Louise fait lire ces textes autour d’elle, jusqu’à ce qu’un jésuite, l’abbé Jean Fourier, recteur du collège de Chambéry, lui demande de les publier. François de Sales accepte donc de reprendre les lettres et de les publier après quelques retouches, sous le titre d’Introduction à la vie dévote. Le langage et le style utilisés étaient très simples pour l’époque, sans citations latines ni grecques, permettant une lecture beaucoup plus large que les traités spirituels qui existaient alors.
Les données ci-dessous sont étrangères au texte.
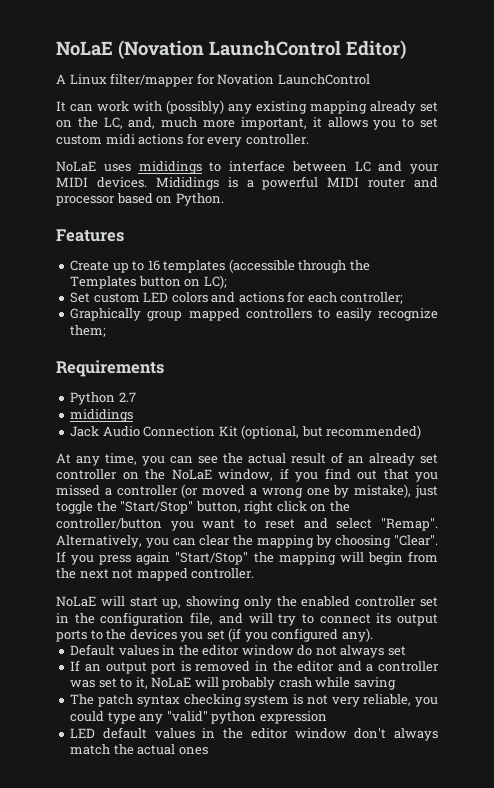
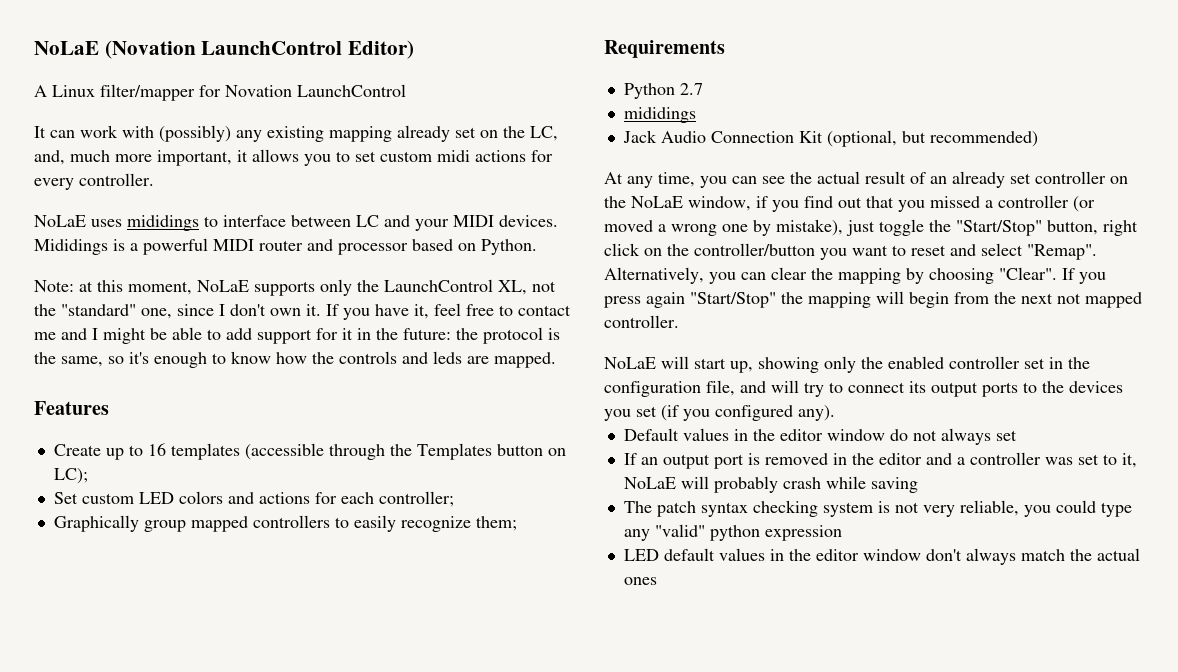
(224, 199) none -> [34,279,556,296] [34,303,571,320] [34,327,560,344] [34,351,556,368] // Note: at this moment, NoLaE supports only the LaunchControl XL, not the "standard" one, since I don't own it. If you have it, feel free to contact me and I might be able to add support for it in the future: the protocol is the same, so it's enough to know how the controls and leds are mapped.

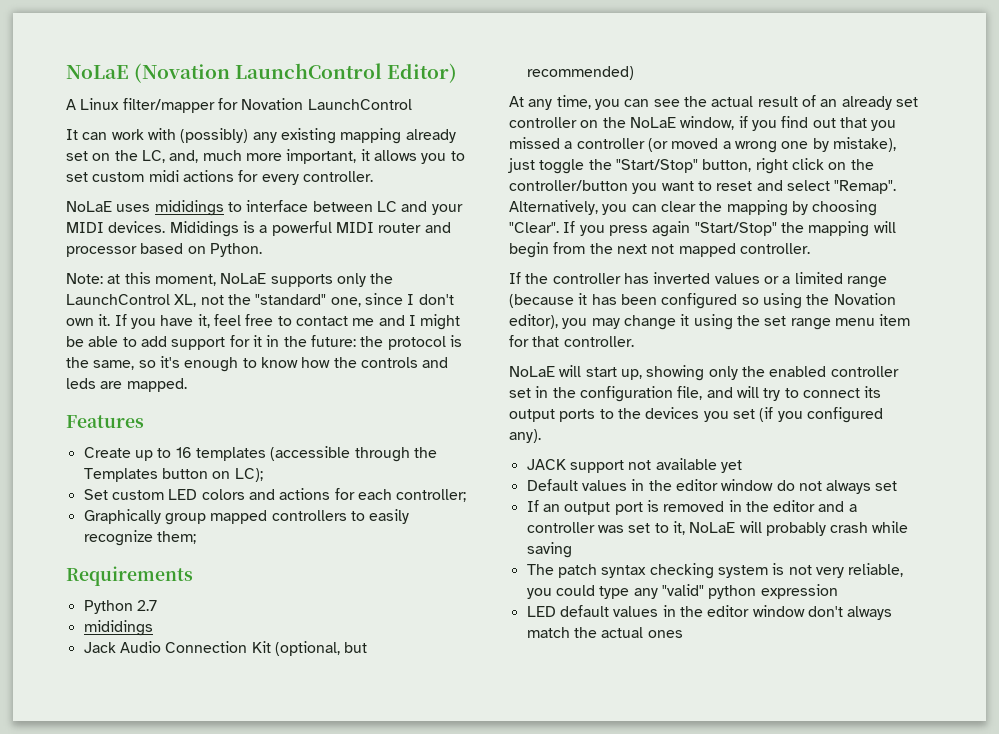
(679, 321) none -> [509,272,887,288] [509,293,896,309] [509,314,911,330] [509,335,634,347] // If the controller has inverted values or a limited range (because it has been configured so using the Novation editor), you may change it using the set range menu item for that controller.
(835, 413) none -> [526,458,742,473] // JACK support not available yet

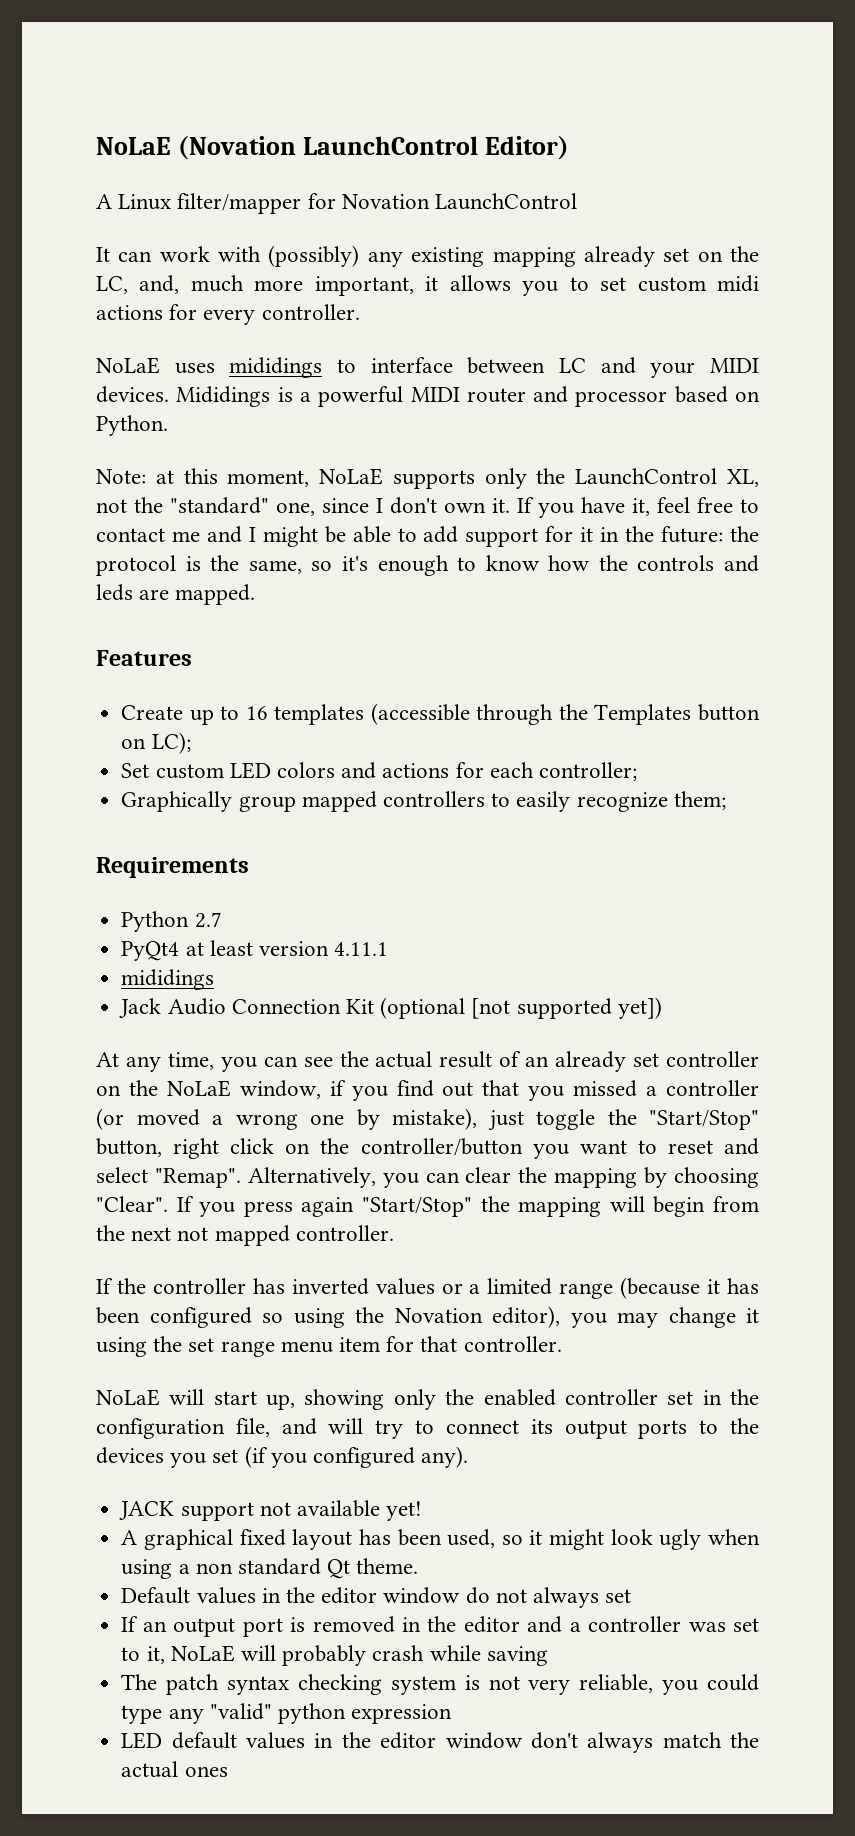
(157, 605) none -> [121,940,389,961] // PyQt4 at least version 4.11.1
[274,641,368,656] [526,66,634,80] (optional, but recommended) -> [380,997,662,1019] (optional [not supported yet])
[720,460,742,473] yet -> [386,1501,423,1521] [121,1529,760,1550] [121,1558,419,1579] yet! // A graphical fixed layout has been used, so it might look ugly when using a non standard Qt theme.

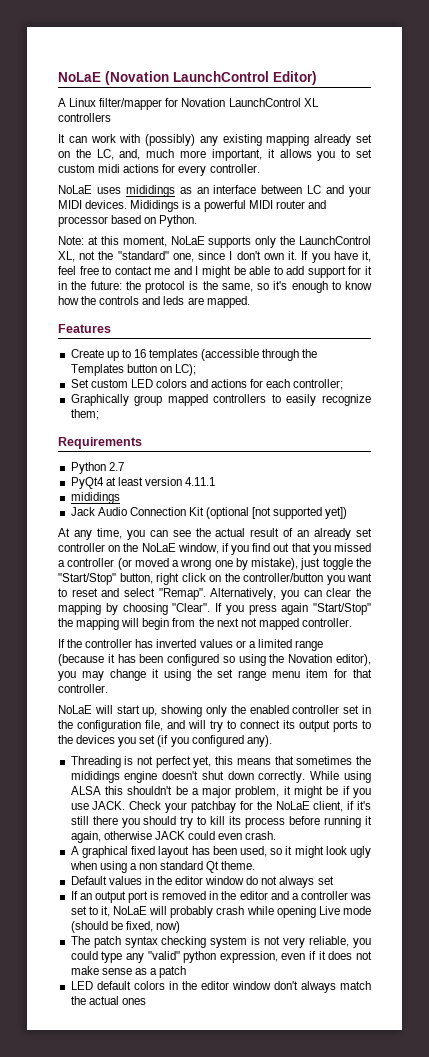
(578, 201) none -> [303,98,319,107] [58,113,111,122] XL controllers
[337,359,356,373] to -> [179,187,209,194] as an
[119,1500,423,1521] JACK support not available yet! -> [70,756,371,768] [70,771,371,783] [70,786,372,798] [70,801,371,813] [70,816,372,828] [70,831,277,843] Threading is not perfect yet, this means that sometimes the mididings engine doesn't shut down correctly. While using ALSA this shouldn't be a major problem, it might be if you use JACK. Check your patchbay for the NoLaE client, if it's still there you should try to kill its process before running it again, otherwise JACK could even crash.
[486,1646,548,1666] saving -> [276,906,371,918] [70,921,180,933] opening Live mode (should be fixed, now)
[351,1704,453,1724] expression -> [219,951,372,963] [70,966,187,978] expression, even if it does not make sense as a patch
[246,1732,306,1749] values -> [133,981,165,990] colors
L’ouvrage s’adresse à des laïcs ne se destinant pas à la vie religieuse. Son but principal est de montrer qu’il est possible de mener une vie sainte tout en vivant dans le monde. Ce livre, publié à Lyon en 1609, eut très vite un énorme succès . En effet, il fut ainsi réimprimé plus de quarante fois du vivant de François de Sales. Une édition en français moderne parut en 1695 et fut rééditée jusqu’au XXe siècle.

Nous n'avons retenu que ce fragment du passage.